WHAT YOU SHOULD DO:
Go through the following data and transcribe exactly the stretch of lines from the one holding "background: #86efac ->" to the one holding "font-style: italic ->", both included.

DATA SHOWN:
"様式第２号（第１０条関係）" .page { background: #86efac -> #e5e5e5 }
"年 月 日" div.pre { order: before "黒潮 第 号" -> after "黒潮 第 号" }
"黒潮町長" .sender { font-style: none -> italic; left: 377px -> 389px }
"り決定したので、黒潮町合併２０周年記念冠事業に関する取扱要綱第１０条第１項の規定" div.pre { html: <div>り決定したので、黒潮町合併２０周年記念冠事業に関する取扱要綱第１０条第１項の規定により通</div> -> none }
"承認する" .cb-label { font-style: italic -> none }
--
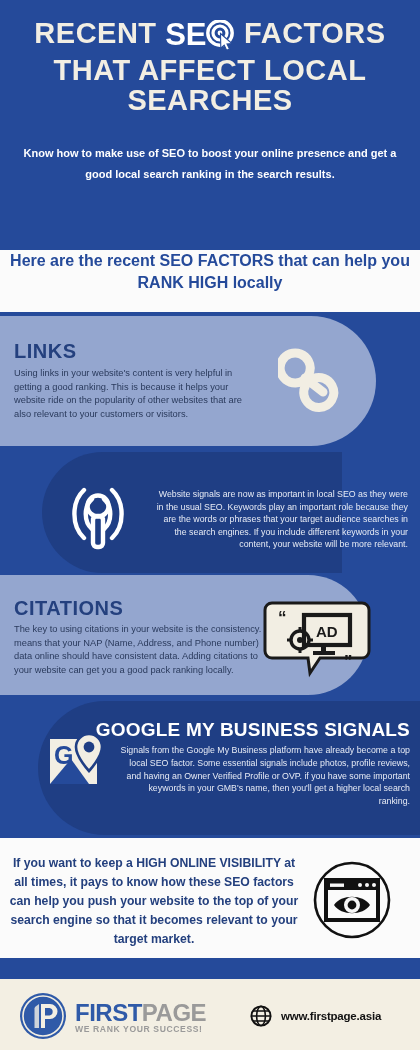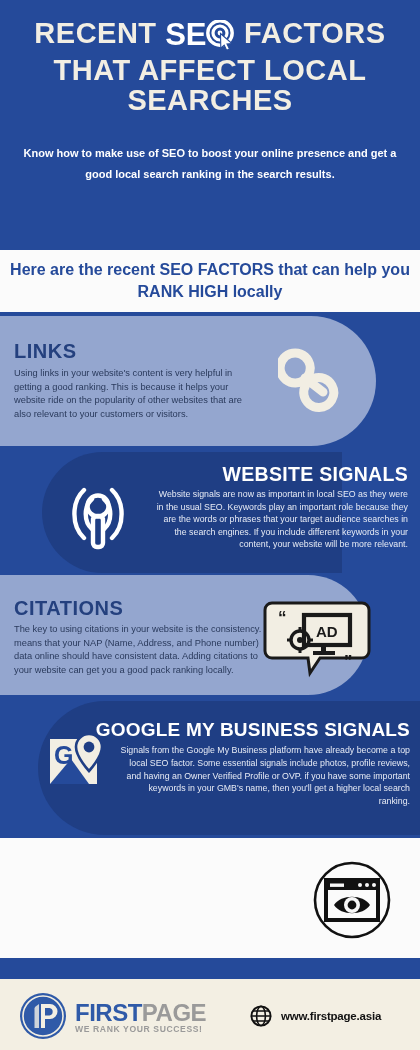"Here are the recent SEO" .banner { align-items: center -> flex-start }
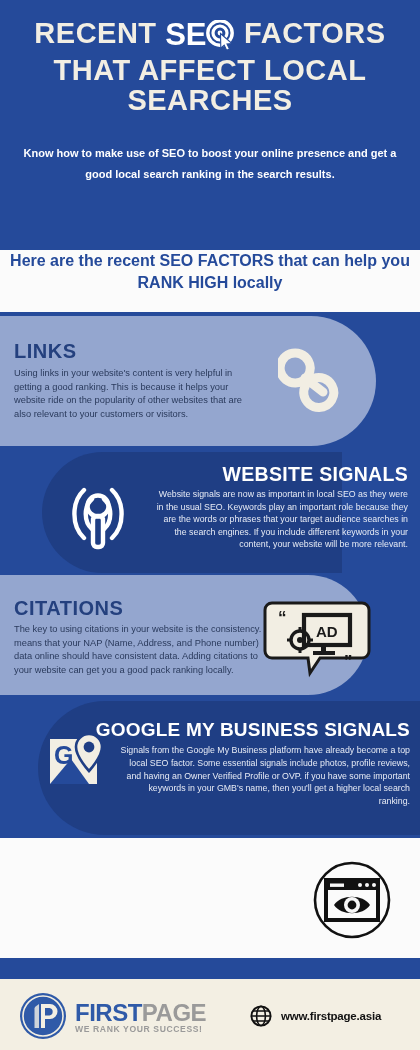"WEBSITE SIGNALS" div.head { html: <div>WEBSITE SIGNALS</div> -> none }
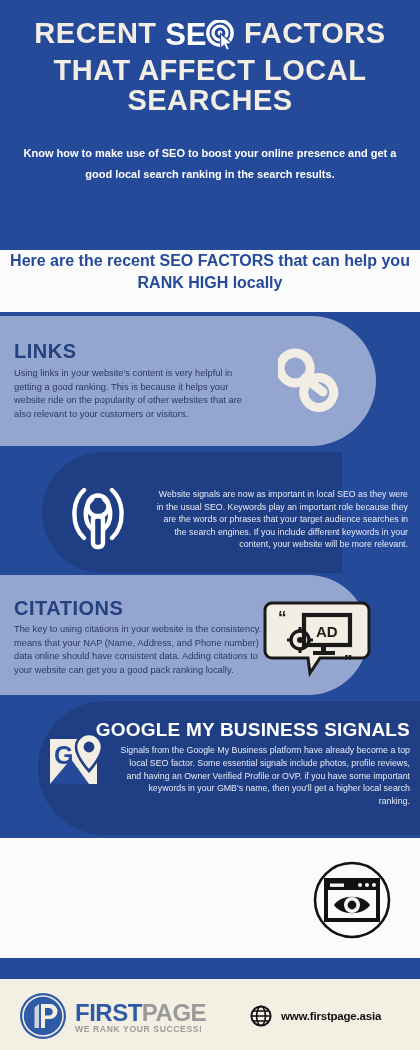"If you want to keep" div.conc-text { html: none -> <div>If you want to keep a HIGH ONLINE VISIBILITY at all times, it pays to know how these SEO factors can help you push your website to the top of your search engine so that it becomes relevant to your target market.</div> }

RESPONSE TO THE EXERCISE:
"様式第２号（第１０条関係）" .page { background: #86efac -> #e5e5e5 }
"年 月 日" div.pre { order: before "黒潮 第 号" -> after "黒潮 第 号" }
"黒潮町長" .sender { font-style: none -> italic; left: 377px -> 389px }
"り決定したので、黒潮町合併２０周年記念冠事業に関する取扱要綱第１０条第１項の規定" div.pre { html: <div>り決定したので、黒潮町合併２０周年記念冠事業に関する取扱要綱第１０条第１項の規定により通</div> -> none }
"承認する" .cb-label { font-style: italic -> none }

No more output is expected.